Según viejos, aunque dudosos registros, Shakespeare y Cervantes habrían pertenecido a la clase media de la época. “Letrados sin fortuna”, les llama Gumucio: “Conocían los bajos fondos y palacios. Los dos escribieron mezclando esos planos y mundos. Los dos se dejaron arrastrar por personajes incluso con el riesgo de forzar las tramas de sus obras. Los dos dejan que hablen sus personajes en su propio idioma, tanto que olvidamos quién era realmente Cervantes y qué pensaba Shakespeare”, agrega. Para Electorat, este último es el autor de la paradoja y la pregunta metafísica. “En ese sentido su obra es irreemplazable, como la de Calderón, en nuestra lengua, y como lo serán, mucho más tarde, las de Beckett o Ionesco”.
Cervantes, por su lado, cultor del mismo tipo de paradoja, se aleja solo porque “su empresa se juega ante todo en el terreno de la ‘poética’”, dice Electorat: “Inventa, anticipándose, la modernidad en narrativa mediante la hibridez de alta y baja cultura, de novela picaresca y novela pastoril”. El dramaturgo chileno Alejandro Sieveking, quien se declara un fanático de Shakespeare por su indisoluble relación con el teatro, reconoce que Cervantes “renovó ese anticuado género italiano que era la novelle, ampliándola y haciéndola trascendental además. Ese fue y es su gran valor”.
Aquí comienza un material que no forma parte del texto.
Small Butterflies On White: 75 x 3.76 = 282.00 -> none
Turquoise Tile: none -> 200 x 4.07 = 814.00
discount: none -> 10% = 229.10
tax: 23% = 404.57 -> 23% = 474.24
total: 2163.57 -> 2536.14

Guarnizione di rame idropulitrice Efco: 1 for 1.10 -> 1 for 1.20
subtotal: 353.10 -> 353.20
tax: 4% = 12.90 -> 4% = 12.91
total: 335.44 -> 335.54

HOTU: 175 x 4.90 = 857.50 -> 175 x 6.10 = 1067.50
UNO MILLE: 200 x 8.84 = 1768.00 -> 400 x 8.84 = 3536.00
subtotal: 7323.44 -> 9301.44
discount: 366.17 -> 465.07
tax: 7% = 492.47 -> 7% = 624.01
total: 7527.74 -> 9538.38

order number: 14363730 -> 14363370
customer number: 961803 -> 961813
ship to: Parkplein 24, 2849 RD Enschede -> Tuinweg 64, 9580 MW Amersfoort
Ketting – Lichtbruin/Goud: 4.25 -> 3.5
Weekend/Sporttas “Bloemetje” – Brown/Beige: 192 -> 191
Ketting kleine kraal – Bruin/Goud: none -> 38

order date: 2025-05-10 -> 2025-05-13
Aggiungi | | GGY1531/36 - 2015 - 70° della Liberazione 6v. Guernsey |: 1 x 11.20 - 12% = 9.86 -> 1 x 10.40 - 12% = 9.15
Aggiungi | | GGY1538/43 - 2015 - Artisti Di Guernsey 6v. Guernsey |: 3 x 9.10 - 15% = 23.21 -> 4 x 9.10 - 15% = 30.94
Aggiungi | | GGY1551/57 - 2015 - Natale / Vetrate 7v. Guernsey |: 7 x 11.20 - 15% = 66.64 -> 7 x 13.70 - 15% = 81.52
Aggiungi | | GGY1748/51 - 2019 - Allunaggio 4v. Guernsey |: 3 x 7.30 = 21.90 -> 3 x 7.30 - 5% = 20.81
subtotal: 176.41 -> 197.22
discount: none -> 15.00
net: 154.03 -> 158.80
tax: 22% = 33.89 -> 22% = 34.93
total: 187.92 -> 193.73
Si uno, Cervantes, fue el creador de la novela más célebre y reeditada en español, además de traducida a múltiples lenguas y formatos, solo después de la Biblia; el otro, Shakespeare, dejó una veintena de obras que tras varios siglos aún ayudan a deshebrar el mundo. “¿Se puede vivir sin leer Hamlet o entender la postmodernidad sin la segunda parte de Don Quijote? No hablamos ya su lengua, ni el inglés de Shakespeare ni el español de Cervantes, pero su mirada sobre el ser humano ha calado muy hondo. Somos sus criaturas”, opina el dramaturgo y psiquiatra Marco Antonio de la Parra. “Shakespeare es más conocido que Cervantes en el mundo solo porque el inglés es más hablado y poderoso”, cree el autor peruano Santiago Roncagliolo. “Más que de frente, pareciera que ambos están de espaldas el uno al otro: los dos renovaron con igual contundencia su género. Cervantes la novela, y Shakespeare el teatro. Coinciden en una época de grandes cambios: el Renacimiento ha recuperado la cultura y las ciudades crecen, con lo cual aumenta el público para sostener libros y espectáculos laicos. Se estrenan la denuncia e ironía para todos los públicos. Ambos autores inventaron el arte del mundo que venía. Y que sigue hasta hoy”.
Después de 400 años, ni uno necesita epitafios. En lugar de eso, coinciden todos, están sus obras.